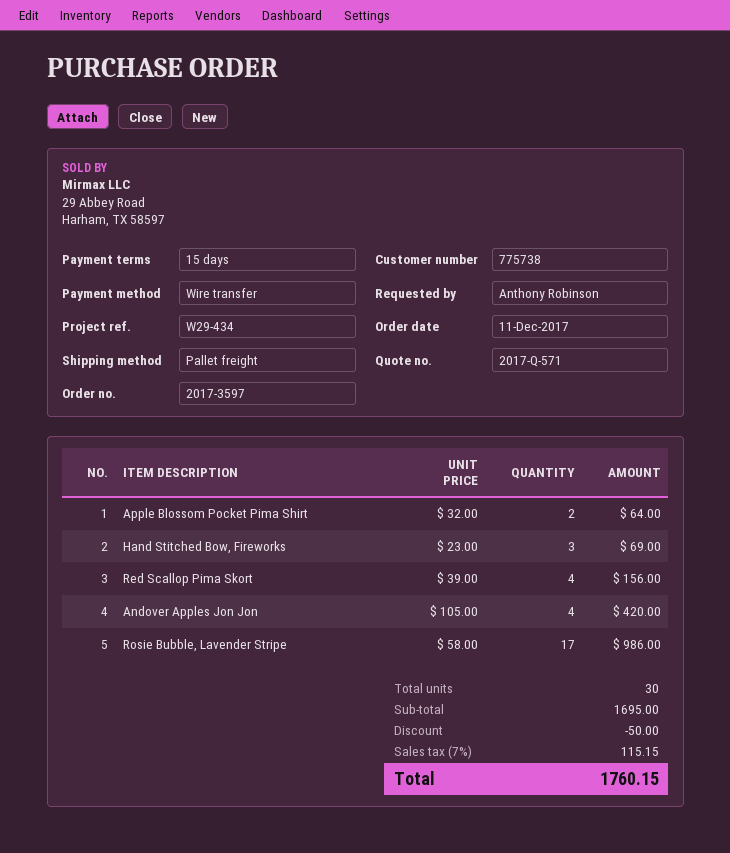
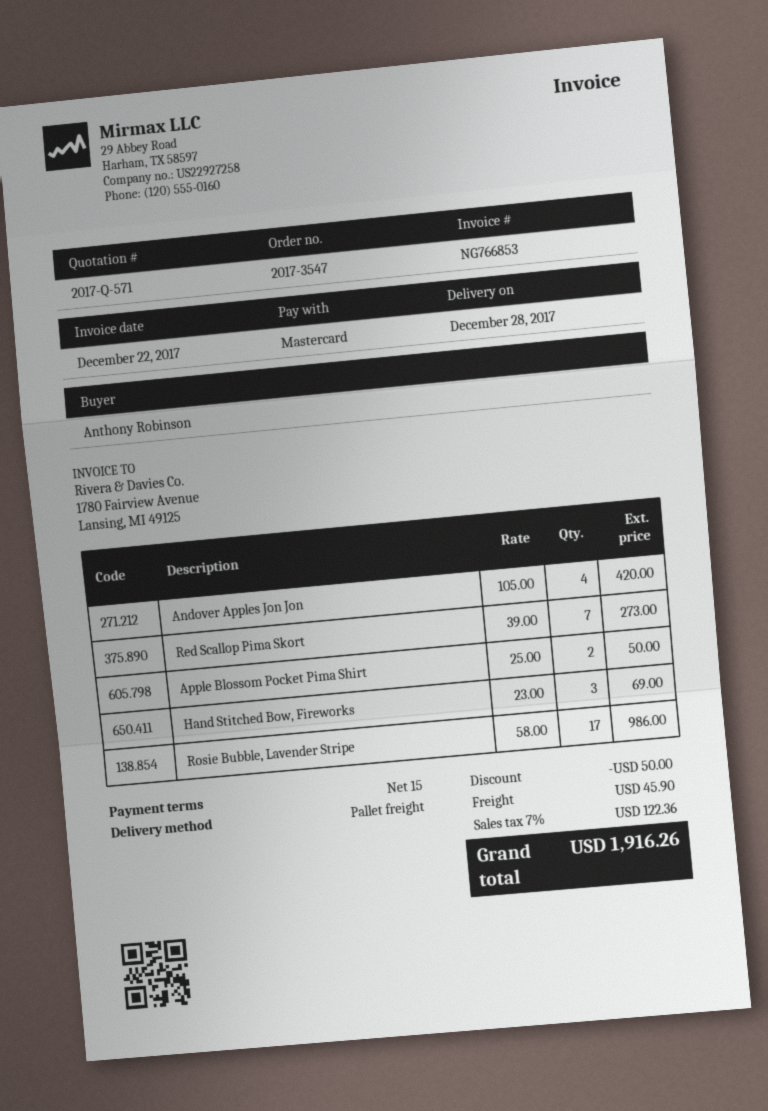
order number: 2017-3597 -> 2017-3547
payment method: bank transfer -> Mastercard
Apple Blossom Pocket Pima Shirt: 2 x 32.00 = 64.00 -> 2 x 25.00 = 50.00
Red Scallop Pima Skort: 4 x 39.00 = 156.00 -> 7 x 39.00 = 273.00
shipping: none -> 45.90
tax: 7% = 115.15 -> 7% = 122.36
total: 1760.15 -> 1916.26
━━━━━━━━
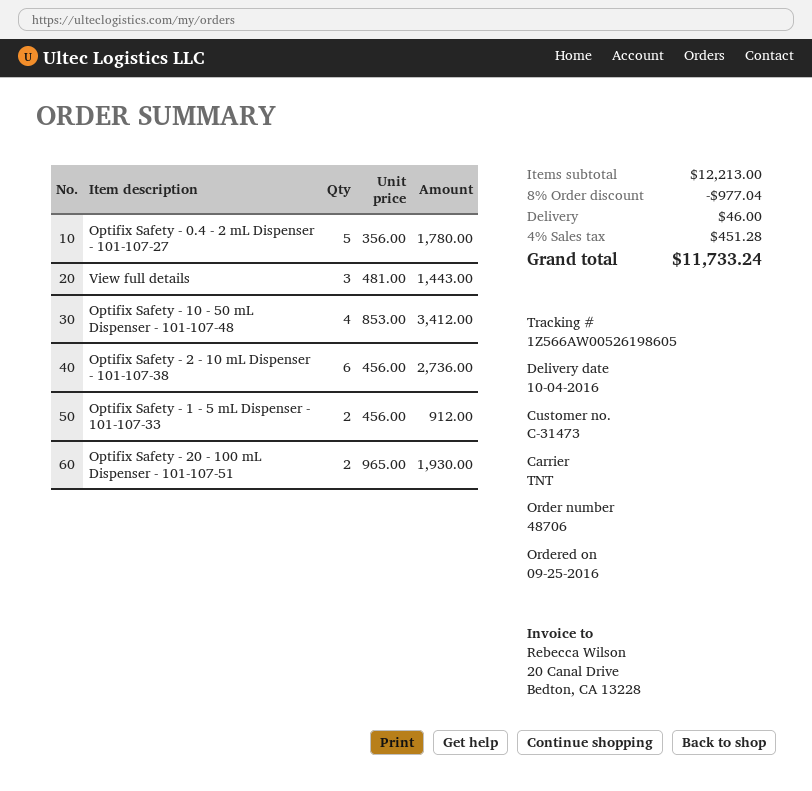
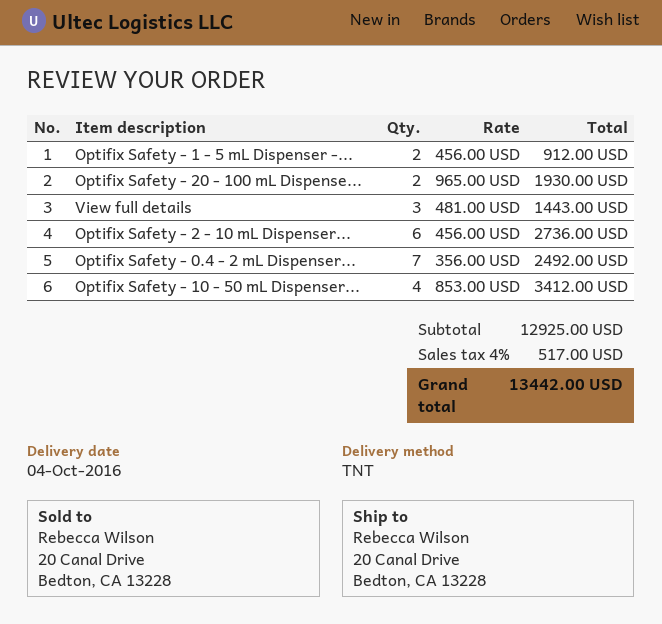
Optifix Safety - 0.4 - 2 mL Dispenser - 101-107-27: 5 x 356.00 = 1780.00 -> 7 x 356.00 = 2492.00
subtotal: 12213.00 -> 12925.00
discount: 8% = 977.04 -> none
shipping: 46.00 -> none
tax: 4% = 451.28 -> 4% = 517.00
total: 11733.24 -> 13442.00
━━━━━━━━
• WHAT THE TASK ASKS
Note how many lines in the data above contain "shipping", then state that number alone.

• RESPONSE FOR THIS EXERCISE
2